People came to help him, but they lasted only a short time before giving up hope. He dug for hours--two hours, four hours, six hours--digging, digging, hearing nothing, finding nothing. His neighbors tried to convince him that his effort was useless, that he needed to let go of his son, but he wouldn’t stop. Ten hours. Twelve hours. People began to ignore him. “He is mad with grief,” they said. “It will run its course. He’ll give up.” But he didn’t give up. Fourteen hours. Sixteen hours. 

Then the man moved a large piece of plaster and heard the quiet call of a weak child. He yelled for help, “I’ve found someone!” People came running to help. They removed another layer of debris.  

And there was his son, huddled together with two of his classmates, a little boy and a little girl. They pulled the children from the rubble and gave them oxygen and water.  As they were about to take them to the hospital, the little boy said to his friends, “I told you my father would come for me.” 

“I will always come for you.” We all need to hear those words, to absorb that reality. Some children, however, don’t hear it. They don’t feel that hope. Some children are removed from their home and placed in a foster home with strangers. They lose their sense of “always;” and everything starts to feel shaky, tenuous, fragile. 

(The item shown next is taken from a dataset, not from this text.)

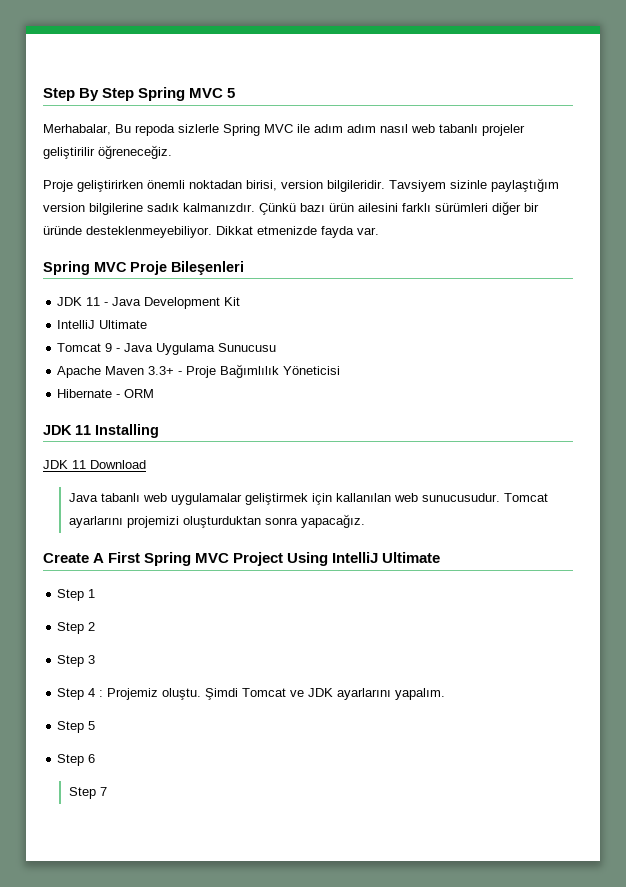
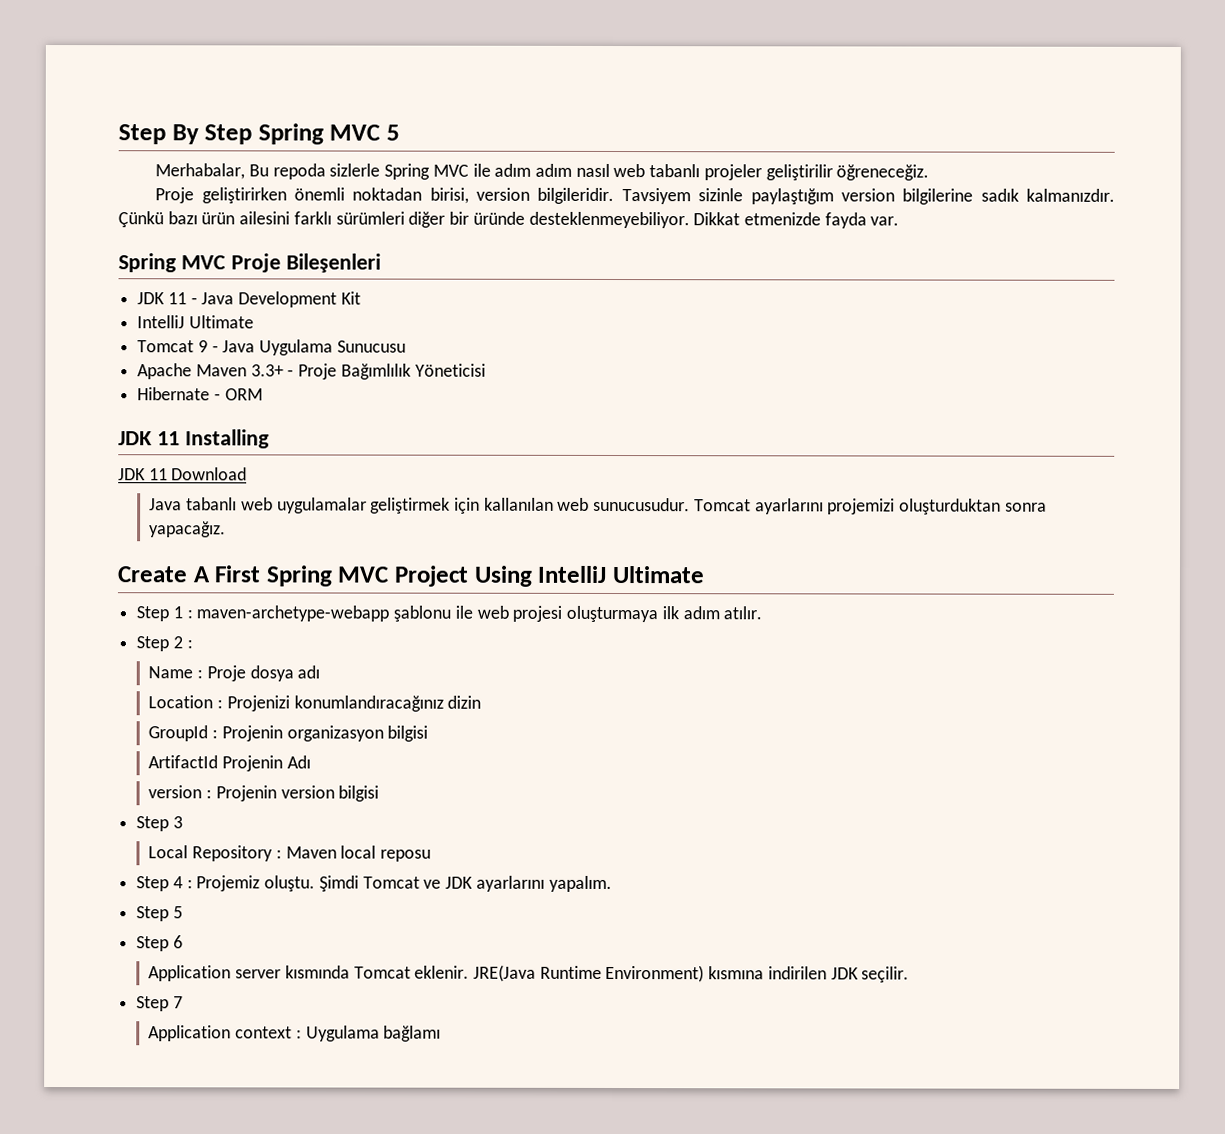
[57,622,96,634] [57,655,96,667] // Step 2 // Step 3 -> [186,605,763,623] [136,636,193,652] [148,665,321,682] [148,695,482,712] [148,725,429,742] [148,755,311,772] [148,785,380,802] [136,816,183,832] [148,845,432,862] : maven-archetype-webapp şablonu ile web projesi oluşturmaya ilk adım atılır. // Step 2 : // Name : Proje dosya adı // Location : Projenizi konumlandıracağınız dizin // GroupId : Projenin organizasyon bilgisi // ArtifactId Projenin Adı // version : Projenin version bilgisi // Step 3 // Local Repository : Maven local reposu
[68,787,107,799] Step 7 -> [148,964,910,983] [136,996,183,1012] [148,1025,442,1042] Application server kısmında Tomcat eklenir. JRE(Java Runtime Environment) kısmına indirilen JDK seçilir. // Step 7 // Application context : Uygulama bağlamı

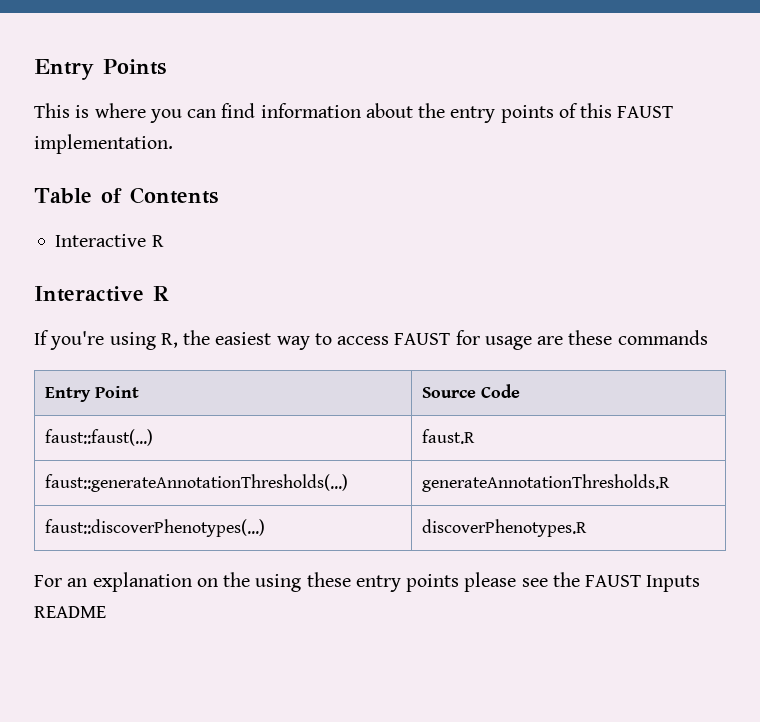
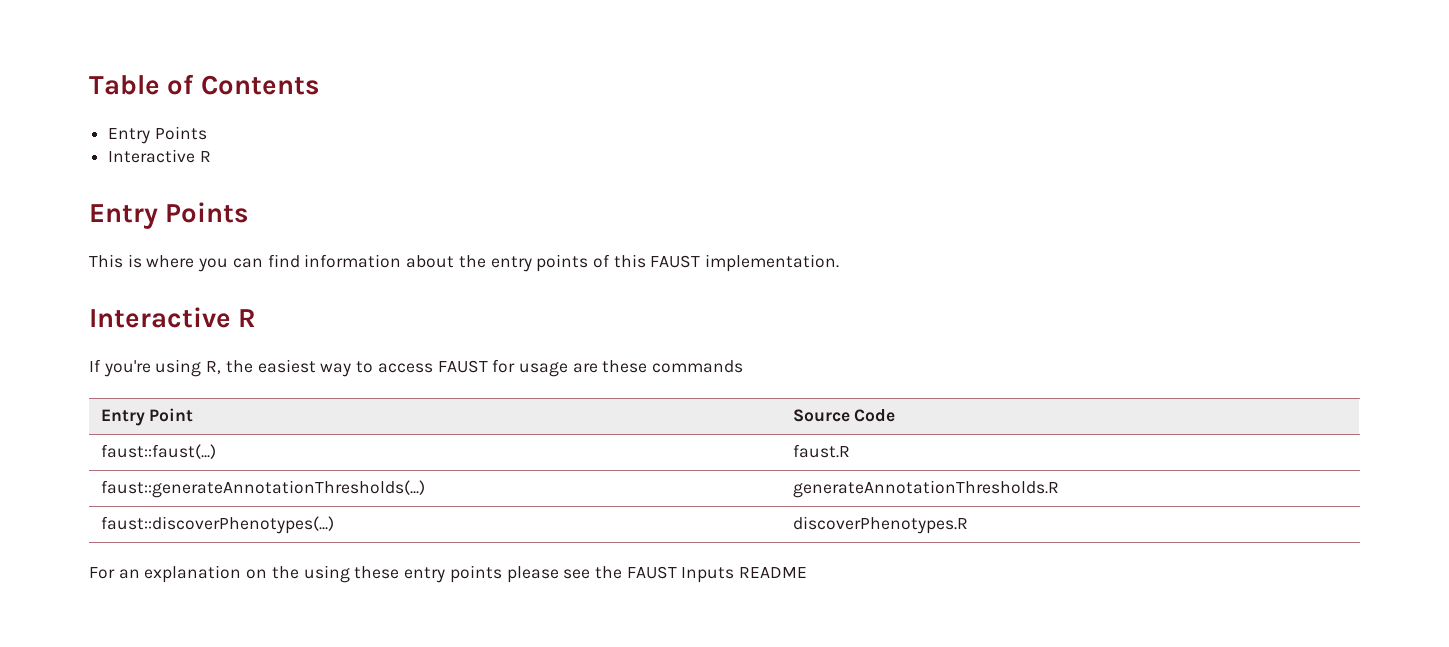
(34, 69) none -> [89,74,320,95] [108,126,207,144] [108,149,211,163] Table of Contents // Entry Points // Interactive R //
[34,187,218,204] [55,234,164,247] // Table of Contents // Interactive R -> (840, 263) none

At The Bridge we strive to establish a sense of “always” for children whose world has been shaken. We call it, “Show up.” We don't say, “I will always come for you,” but we seek to embody that reality. We recruit and train Christian mentors, sending them to connect every week with a child. Because children are always worth it.  

Thank you for being a part of our village, helping to send mentors who always show up. 

 

PS – “Show up, listen, love, and pray,” is the job description of our mentors. If you or someone you know would like more information about becoming a volunteer mentor, check out our Lunch Buddies program.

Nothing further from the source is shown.